== Data extracts ==

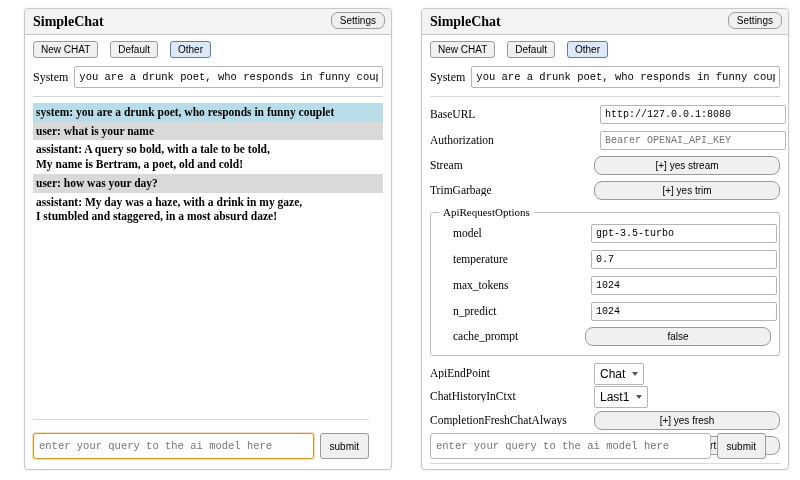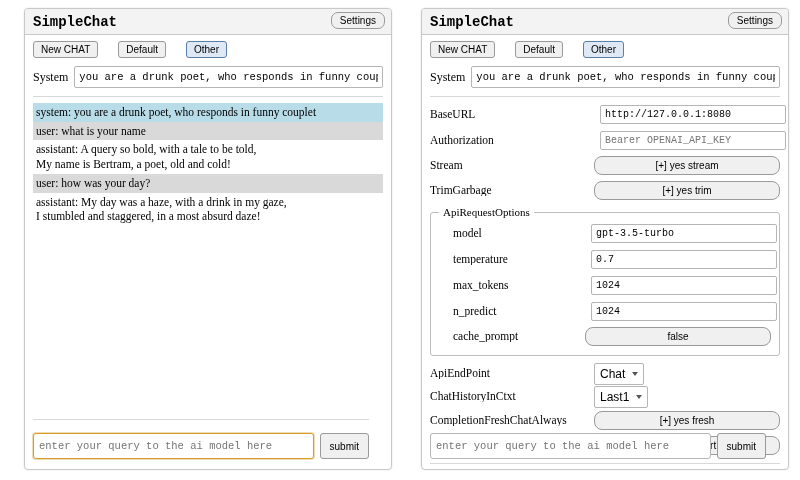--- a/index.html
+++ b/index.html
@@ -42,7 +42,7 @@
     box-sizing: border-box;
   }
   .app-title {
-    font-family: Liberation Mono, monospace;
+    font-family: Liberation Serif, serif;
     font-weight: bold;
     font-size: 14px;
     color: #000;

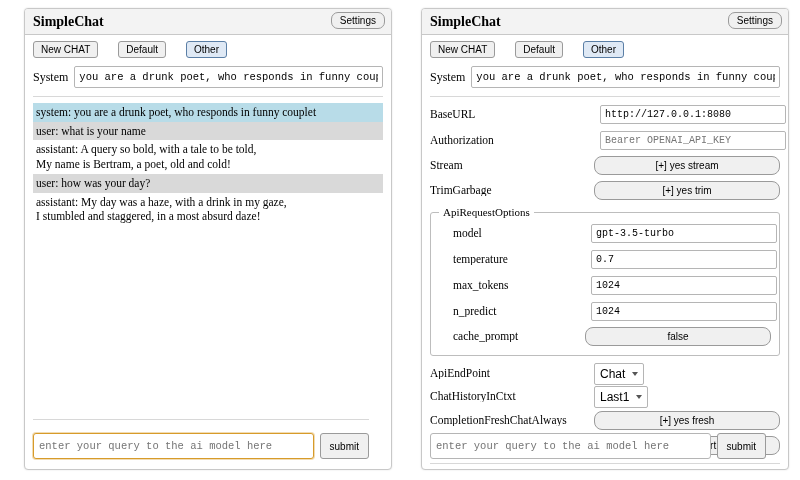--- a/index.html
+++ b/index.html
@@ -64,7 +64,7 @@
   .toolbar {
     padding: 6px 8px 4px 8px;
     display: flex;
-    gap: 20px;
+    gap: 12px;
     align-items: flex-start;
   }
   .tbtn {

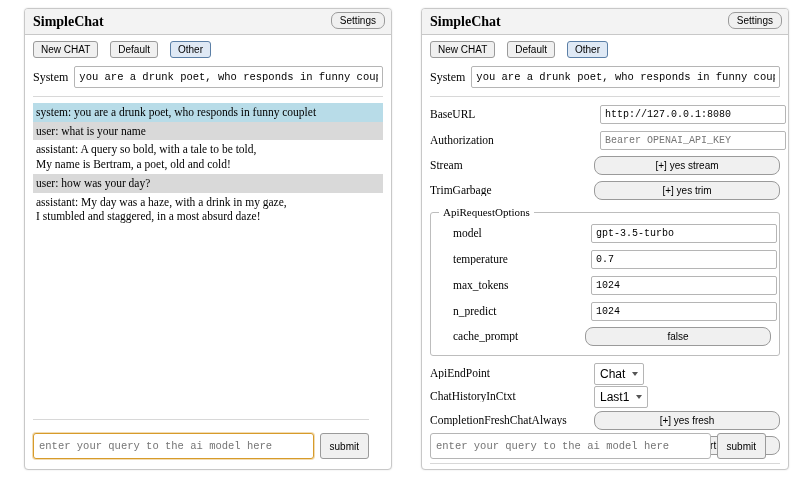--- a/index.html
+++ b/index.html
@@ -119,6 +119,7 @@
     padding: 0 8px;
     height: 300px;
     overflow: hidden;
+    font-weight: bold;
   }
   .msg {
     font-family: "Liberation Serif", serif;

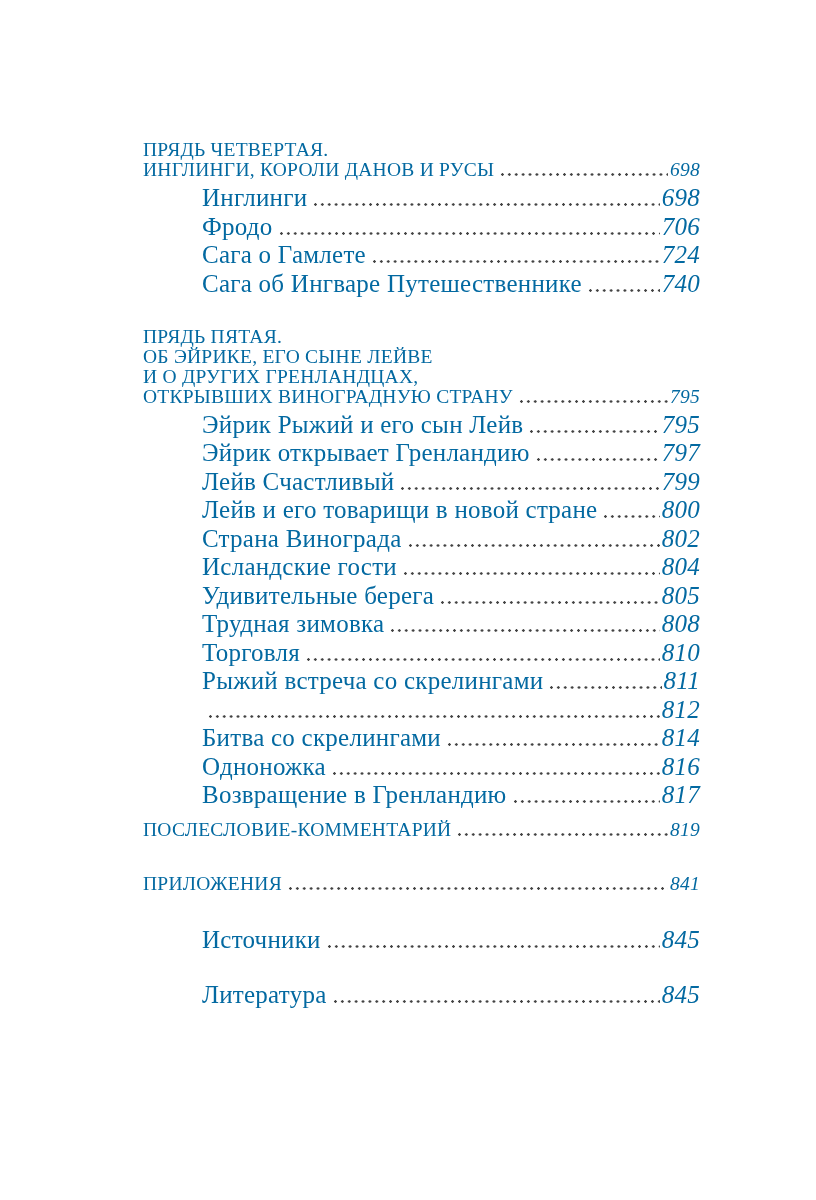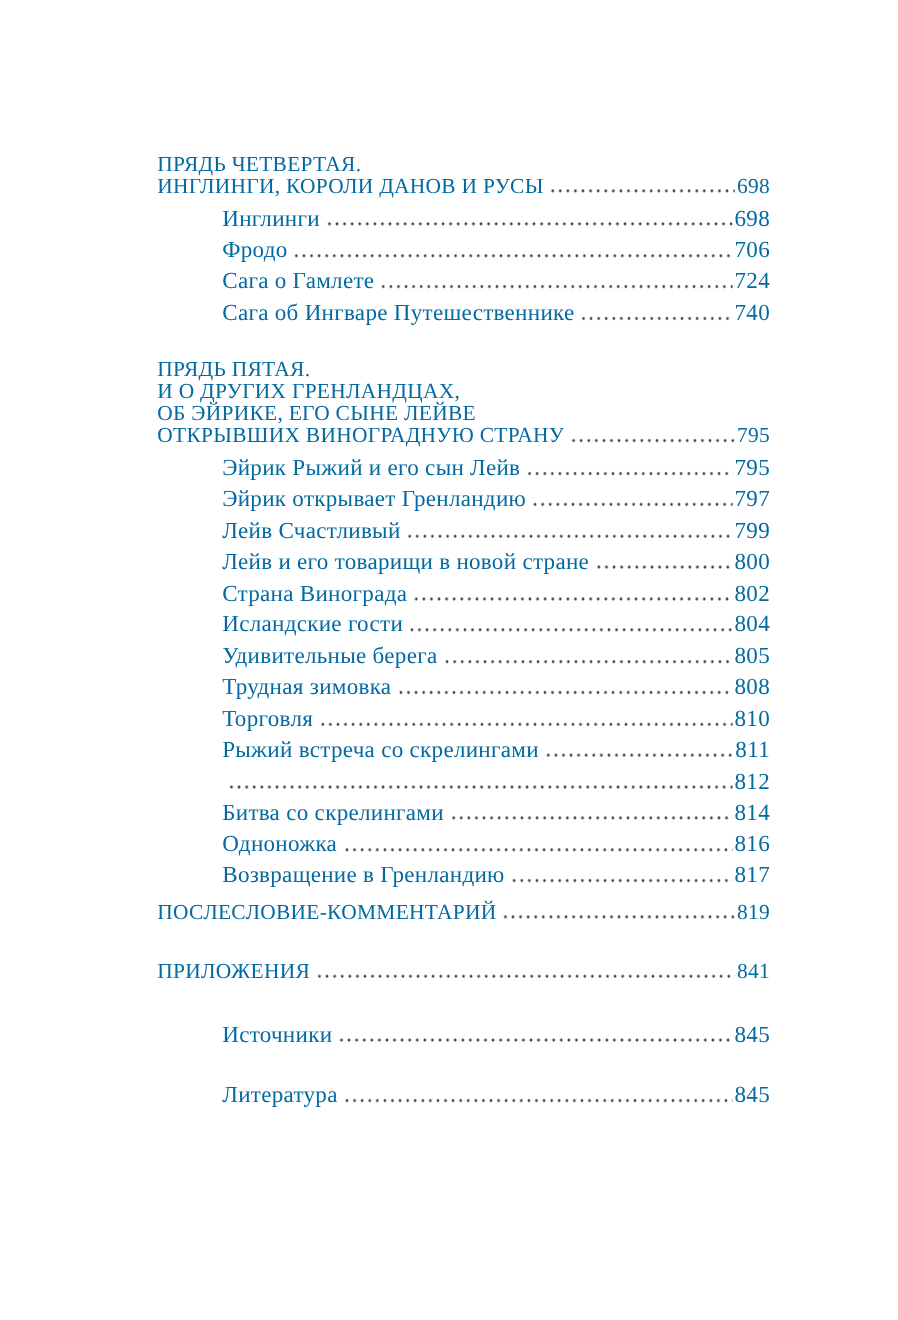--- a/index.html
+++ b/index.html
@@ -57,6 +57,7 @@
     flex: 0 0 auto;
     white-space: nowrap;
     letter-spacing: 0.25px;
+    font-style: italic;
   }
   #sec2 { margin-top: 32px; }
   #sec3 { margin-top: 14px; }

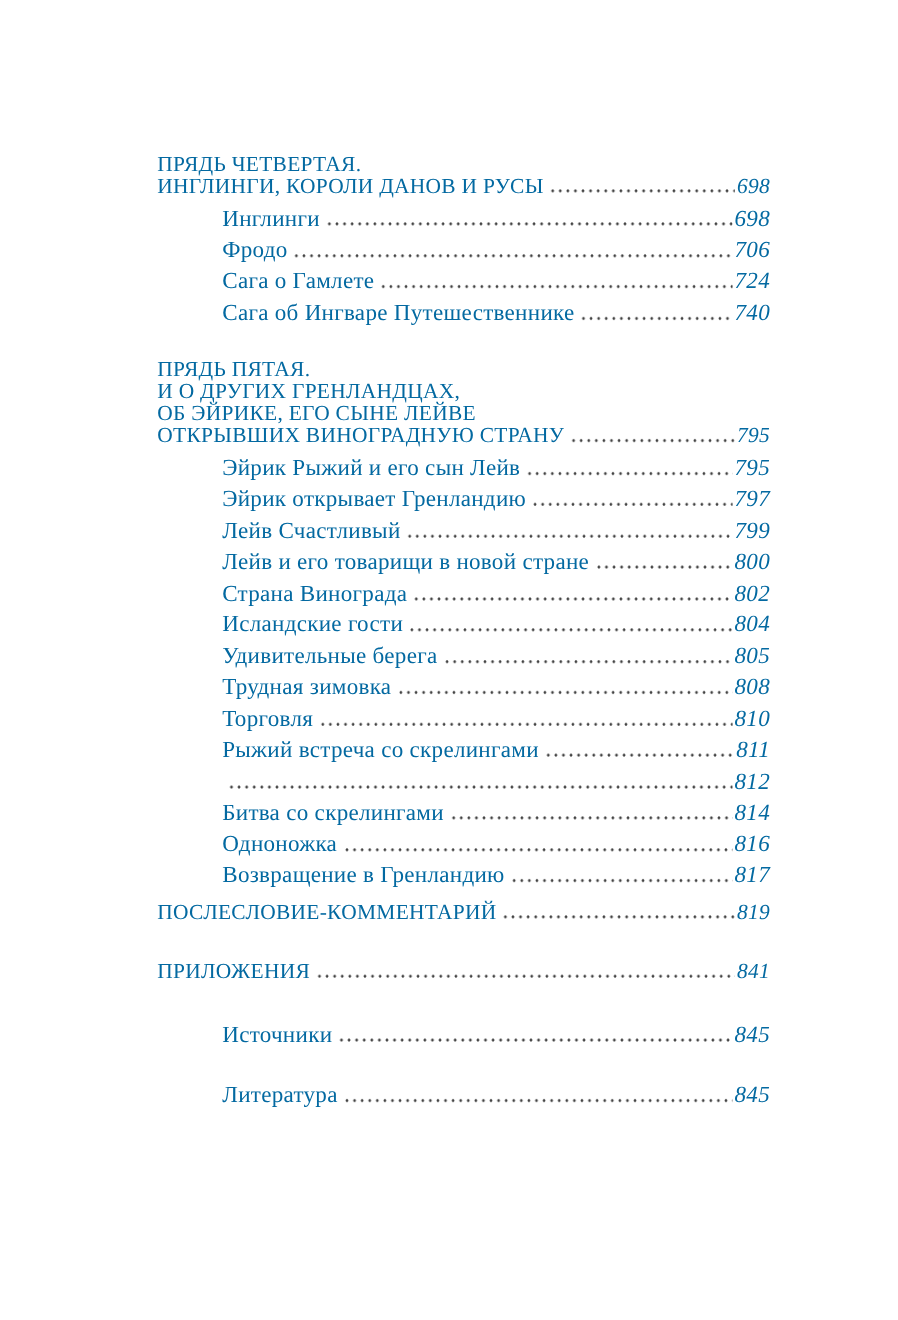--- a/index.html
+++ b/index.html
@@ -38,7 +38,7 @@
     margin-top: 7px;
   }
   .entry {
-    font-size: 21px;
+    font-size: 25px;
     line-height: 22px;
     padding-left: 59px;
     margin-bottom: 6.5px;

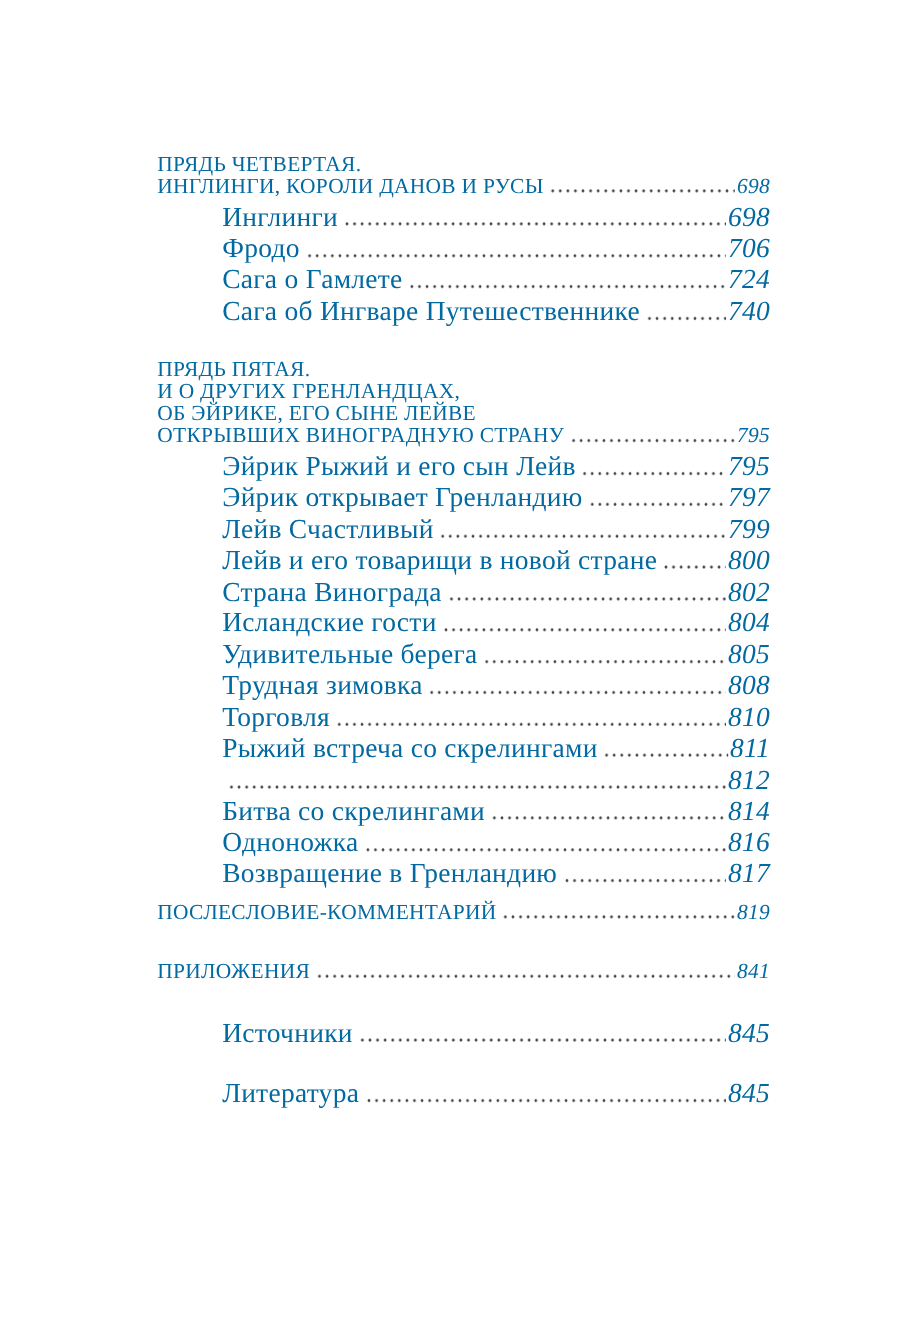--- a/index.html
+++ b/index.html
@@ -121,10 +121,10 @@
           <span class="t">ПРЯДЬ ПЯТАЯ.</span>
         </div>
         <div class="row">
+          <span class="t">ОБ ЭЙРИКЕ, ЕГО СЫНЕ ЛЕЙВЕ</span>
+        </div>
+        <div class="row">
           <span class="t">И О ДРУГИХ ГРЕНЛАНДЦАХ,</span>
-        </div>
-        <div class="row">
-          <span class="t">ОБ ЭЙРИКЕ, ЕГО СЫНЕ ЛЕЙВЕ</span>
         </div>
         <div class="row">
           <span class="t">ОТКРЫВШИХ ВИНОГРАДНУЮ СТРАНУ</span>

== Problem description ==
The pictures in the data should be omitted, and every remaining line set down exactly.

== Expected output ==
--- a/index.html
+++ b/index.html
@@ -42,7 +42,7 @@
     box-sizing: border-box;
   }
   .app-title {
-    font-family: Liberation Mono, monospace;
+    font-family: Liberation Serif, serif;
     font-weight: bold;
     font-size: 14px;
     color: #000;

--- a/index.html
+++ b/index.html
@@ -64,7 +64,7 @@
   .toolbar {
     padding: 6px 8px 4px 8px;
     display: flex;
-    gap: 20px;
+    gap: 12px;
     align-items: flex-start;
   }
   .tbtn {

--- a/index.html
+++ b/index.html
@@ -119,6 +119,7 @@
     padding: 0 8px;
     height: 300px;
     overflow: hidden;
+    font-weight: bold;
   }
   .msg {
     font-family: "Liberation Serif", serif;

--- a/index.html
+++ b/index.html
@@ -57,6 +57,7 @@
     flex: 0 0 auto;
     white-space: nowrap;
     letter-spacing: 0.25px;
+    font-style: italic;
   }
   #sec2 { margin-top: 32px; }
   #sec3 { margin-top: 14px; }

--- a/index.html
+++ b/index.html
@@ -38,7 +38,7 @@
     margin-top: 7px;
   }
   .entry {
-    font-size: 21px;
+    font-size: 25px;
     line-height: 22px;
     padding-left: 59px;
     margin-bottom: 6.5px;

--- a/index.html
+++ b/index.html
@@ -121,10 +121,10 @@
           <span class="t">ПРЯДЬ ПЯТАЯ.</span>
         </div>
         <div class="row">
+          <span class="t">ОБ ЭЙРИКЕ, ЕГО СЫНЕ ЛЕЙВЕ</span>
+        </div>
+        <div class="row">
           <span class="t">И О ДРУГИХ ГРЕНЛАНДЦАХ,</span>
-        </div>
-        <div class="row">
-          <span class="t">ОБ ЭЙРИКЕ, ЕГО СЫНЕ ЛЕЙВЕ</span>
         </div>
         <div class="row">
           <span class="t">ОТКРЫВШИХ ВИНОГРАДНУЮ СТРАНУ</span>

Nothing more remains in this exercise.